Fintech and How it is Changing the Finance World
The term “fintech” is derived from the phrases “financial” and “technology.” It refers to the use of technology to provide consumers with financial services and goods. This could be anything related to financial, such as banking, insurance, or investment. Fintech is not a new concept. The financial business has always been influenced by technology. However, because to the internet and the widespread usage of gadgets such as smartphones and tablets, the rate of change has accelerated dramatically in recent years.
Examples of Fintech
Fintech is transforming the financial world for consumers in a variety of ways. For example, you may now open a bank account without physically visiting a bank via the internet. You may sync your account with your smartphone to keep track of your transactions. You may even convert your smartphone into a “digital wallet” and use it to make purchases with money from your bank account.
Fintech is also transforming the insurance and investment industries at a rapid pace. Car insurance companies now provide “telematics-based” coverage, in which your driving is tracked using data from your smartphone or a “black box” installed in your vehicle. This information can then be used to calculate the cost of your insurance coverage. In the future, it may be possible to purchase insurance on a “pay as you go” or short-term basis.
Consumers can now invest over the internet on a “execution only” basis, with no face-to-face interaction, thanks to technological advancements.
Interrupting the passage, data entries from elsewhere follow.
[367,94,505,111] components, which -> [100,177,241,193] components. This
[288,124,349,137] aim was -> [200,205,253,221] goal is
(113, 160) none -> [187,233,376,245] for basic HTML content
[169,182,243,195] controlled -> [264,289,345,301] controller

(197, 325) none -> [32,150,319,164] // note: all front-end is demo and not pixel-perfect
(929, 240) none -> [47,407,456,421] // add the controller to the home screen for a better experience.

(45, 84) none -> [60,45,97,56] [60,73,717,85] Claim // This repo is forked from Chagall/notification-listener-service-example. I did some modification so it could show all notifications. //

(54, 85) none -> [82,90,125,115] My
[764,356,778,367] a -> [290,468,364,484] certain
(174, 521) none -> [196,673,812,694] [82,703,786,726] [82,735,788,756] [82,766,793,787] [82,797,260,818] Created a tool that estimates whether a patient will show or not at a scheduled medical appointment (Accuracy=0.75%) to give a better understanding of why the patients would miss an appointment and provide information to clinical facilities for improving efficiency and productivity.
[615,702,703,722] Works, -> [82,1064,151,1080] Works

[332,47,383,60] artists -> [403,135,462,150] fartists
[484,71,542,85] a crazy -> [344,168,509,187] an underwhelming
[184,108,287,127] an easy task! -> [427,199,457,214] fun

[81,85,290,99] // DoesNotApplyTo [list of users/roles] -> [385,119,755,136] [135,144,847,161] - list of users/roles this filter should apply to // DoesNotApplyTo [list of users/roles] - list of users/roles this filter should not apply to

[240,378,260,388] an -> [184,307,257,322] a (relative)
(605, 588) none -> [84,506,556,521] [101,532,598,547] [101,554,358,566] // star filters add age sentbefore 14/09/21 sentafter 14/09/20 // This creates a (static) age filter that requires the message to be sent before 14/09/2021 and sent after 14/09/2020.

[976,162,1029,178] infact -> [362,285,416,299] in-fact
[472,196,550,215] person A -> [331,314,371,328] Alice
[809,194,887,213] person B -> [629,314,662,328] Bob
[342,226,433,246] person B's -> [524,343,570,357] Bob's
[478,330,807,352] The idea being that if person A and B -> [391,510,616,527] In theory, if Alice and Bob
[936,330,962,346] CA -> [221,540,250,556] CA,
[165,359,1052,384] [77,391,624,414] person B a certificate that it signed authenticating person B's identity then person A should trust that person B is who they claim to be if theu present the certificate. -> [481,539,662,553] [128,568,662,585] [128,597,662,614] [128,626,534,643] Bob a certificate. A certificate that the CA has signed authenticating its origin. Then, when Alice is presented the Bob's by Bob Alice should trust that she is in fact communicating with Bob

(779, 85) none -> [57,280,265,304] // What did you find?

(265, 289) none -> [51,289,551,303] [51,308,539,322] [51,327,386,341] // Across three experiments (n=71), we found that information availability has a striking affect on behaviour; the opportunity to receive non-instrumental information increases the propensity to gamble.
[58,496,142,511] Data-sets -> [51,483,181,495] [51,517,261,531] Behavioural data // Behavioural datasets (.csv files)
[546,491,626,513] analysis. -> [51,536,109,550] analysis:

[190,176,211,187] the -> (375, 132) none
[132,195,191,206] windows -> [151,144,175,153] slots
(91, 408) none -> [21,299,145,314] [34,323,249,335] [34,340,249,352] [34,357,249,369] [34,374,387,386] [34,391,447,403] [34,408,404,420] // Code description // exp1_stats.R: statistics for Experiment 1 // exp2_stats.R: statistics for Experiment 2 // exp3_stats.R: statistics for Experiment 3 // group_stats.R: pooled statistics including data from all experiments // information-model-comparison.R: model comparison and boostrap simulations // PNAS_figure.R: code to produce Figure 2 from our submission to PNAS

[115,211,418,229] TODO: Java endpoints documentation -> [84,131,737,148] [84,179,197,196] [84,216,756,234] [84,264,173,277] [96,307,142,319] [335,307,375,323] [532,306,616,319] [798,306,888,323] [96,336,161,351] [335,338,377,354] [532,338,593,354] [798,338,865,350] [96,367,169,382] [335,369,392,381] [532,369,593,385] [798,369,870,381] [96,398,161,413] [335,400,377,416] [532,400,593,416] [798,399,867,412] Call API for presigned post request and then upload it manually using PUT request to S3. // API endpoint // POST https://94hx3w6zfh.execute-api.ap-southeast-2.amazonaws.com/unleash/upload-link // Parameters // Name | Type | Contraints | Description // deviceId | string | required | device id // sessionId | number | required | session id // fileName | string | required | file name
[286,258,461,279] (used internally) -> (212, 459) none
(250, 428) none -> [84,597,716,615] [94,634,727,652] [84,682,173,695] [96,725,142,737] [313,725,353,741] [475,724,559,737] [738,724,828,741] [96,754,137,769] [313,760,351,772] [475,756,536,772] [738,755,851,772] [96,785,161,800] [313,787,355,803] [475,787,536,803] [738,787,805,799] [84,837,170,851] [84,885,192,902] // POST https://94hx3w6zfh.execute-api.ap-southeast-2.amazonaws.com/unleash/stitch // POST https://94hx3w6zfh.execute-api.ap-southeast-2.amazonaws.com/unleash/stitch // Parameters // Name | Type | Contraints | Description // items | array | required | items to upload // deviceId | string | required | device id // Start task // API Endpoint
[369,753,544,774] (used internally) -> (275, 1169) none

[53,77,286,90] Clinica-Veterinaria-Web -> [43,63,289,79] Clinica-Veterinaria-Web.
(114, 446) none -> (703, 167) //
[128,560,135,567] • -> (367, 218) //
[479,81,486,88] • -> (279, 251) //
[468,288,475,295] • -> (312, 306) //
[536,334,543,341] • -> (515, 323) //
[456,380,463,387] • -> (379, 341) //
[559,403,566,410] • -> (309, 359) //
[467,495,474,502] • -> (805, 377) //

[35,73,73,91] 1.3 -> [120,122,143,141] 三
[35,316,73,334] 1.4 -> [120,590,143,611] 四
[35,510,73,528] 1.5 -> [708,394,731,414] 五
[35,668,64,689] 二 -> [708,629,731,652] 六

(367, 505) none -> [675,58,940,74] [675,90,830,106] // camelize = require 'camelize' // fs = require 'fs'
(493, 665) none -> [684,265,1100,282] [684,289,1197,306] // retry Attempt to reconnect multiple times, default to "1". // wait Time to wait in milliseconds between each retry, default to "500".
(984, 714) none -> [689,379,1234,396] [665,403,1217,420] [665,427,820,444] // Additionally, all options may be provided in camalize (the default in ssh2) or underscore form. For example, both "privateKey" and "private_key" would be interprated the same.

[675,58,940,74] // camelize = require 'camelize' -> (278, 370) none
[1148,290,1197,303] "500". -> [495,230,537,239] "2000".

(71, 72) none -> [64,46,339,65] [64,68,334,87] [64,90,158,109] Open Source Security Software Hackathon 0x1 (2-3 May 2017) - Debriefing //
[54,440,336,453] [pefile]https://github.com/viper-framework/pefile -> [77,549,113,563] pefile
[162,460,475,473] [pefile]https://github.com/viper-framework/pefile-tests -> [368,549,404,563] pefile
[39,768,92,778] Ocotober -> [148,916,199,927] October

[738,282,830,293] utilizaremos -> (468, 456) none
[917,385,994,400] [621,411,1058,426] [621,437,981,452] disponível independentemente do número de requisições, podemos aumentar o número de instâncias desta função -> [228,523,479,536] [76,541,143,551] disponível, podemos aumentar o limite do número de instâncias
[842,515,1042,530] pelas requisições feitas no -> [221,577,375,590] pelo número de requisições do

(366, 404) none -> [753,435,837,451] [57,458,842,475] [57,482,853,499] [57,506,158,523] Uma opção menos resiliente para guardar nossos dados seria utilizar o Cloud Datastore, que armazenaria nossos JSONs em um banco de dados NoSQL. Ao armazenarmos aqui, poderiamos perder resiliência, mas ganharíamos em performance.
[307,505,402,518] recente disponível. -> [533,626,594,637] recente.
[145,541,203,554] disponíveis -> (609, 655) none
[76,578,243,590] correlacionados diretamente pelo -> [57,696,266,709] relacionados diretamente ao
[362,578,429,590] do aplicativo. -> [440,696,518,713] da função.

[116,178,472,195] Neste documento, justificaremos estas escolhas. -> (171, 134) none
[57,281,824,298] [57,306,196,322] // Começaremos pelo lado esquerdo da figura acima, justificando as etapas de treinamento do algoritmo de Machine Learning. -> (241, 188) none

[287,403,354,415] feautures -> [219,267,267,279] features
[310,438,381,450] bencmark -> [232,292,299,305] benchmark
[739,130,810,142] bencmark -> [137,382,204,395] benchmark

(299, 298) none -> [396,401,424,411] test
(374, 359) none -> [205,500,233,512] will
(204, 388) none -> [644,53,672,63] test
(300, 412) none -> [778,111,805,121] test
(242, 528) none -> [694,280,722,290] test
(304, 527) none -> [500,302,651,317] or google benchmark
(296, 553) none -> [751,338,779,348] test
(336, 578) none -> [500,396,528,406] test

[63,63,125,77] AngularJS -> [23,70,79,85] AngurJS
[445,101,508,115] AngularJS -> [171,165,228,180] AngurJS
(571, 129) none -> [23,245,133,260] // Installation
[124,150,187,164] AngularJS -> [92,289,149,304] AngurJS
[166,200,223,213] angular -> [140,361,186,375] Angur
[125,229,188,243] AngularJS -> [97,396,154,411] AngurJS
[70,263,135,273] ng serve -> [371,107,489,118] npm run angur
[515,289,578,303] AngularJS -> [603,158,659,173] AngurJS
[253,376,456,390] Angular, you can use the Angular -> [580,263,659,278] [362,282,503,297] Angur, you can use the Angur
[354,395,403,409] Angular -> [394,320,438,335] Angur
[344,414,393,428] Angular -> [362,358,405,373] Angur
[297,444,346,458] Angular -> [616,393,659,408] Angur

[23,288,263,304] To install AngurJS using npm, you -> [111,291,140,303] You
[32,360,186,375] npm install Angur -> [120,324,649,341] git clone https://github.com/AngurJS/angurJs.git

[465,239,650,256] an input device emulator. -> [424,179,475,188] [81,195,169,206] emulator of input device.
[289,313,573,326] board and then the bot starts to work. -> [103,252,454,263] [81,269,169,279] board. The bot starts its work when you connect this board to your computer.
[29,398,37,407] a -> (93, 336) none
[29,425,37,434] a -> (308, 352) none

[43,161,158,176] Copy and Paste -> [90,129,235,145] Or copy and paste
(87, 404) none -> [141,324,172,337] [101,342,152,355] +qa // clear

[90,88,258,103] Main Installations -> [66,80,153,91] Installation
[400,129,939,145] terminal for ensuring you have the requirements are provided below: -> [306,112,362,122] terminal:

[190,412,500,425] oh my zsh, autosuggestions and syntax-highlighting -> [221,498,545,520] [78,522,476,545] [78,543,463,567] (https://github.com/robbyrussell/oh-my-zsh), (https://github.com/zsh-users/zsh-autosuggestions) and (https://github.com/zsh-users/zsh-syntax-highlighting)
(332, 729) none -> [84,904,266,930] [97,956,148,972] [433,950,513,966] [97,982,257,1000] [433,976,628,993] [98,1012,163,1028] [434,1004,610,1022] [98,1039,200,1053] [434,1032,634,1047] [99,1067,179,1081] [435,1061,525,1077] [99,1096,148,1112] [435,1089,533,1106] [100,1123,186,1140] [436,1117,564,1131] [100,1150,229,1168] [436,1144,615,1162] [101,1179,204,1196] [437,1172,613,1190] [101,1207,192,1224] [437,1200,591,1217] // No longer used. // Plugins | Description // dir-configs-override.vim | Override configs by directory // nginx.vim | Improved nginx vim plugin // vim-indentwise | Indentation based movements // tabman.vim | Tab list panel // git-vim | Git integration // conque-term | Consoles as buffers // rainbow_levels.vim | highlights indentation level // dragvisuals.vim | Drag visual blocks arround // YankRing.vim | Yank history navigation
With little or no human involvement, you may be able to get automated financial advice, or “robo advise,” in the future.
Speed and convenience
Fintech products tend to be delivered online and so are easier and quicker for consumers to access.
Consumers benefit from a greater choice of products and services because they can be bought remotely, regardless of location.
Fintech companies may not need to invest money in a physical infrastructure like a branch network so may be able to offer cheaper deals to consumers.
More personalised products
Technology allows fintech companies to collect and store more information on customers so they may be able to offer consumers more personalised products or services.
Fintech companies may be new to the financial industry and use different business models to traditional providers. This can make it harder to ascertain which ones are regulated, and what your rights are if something goes wrong.
Making a rash decision
Financial products that are bought instantly online without ever meeting anyone face-to-face may make it easier for consumers to make quick, uninformed decisions.
Financial products bought online may leave you more exposed to technology-based risks. For example, your personal data could be mis-used or you could fall victim to cybercrime.
While technology increases choice and access for most consumers, it can exclude those who don’t know how to use the internet or devices like computers, smartphones and tablets.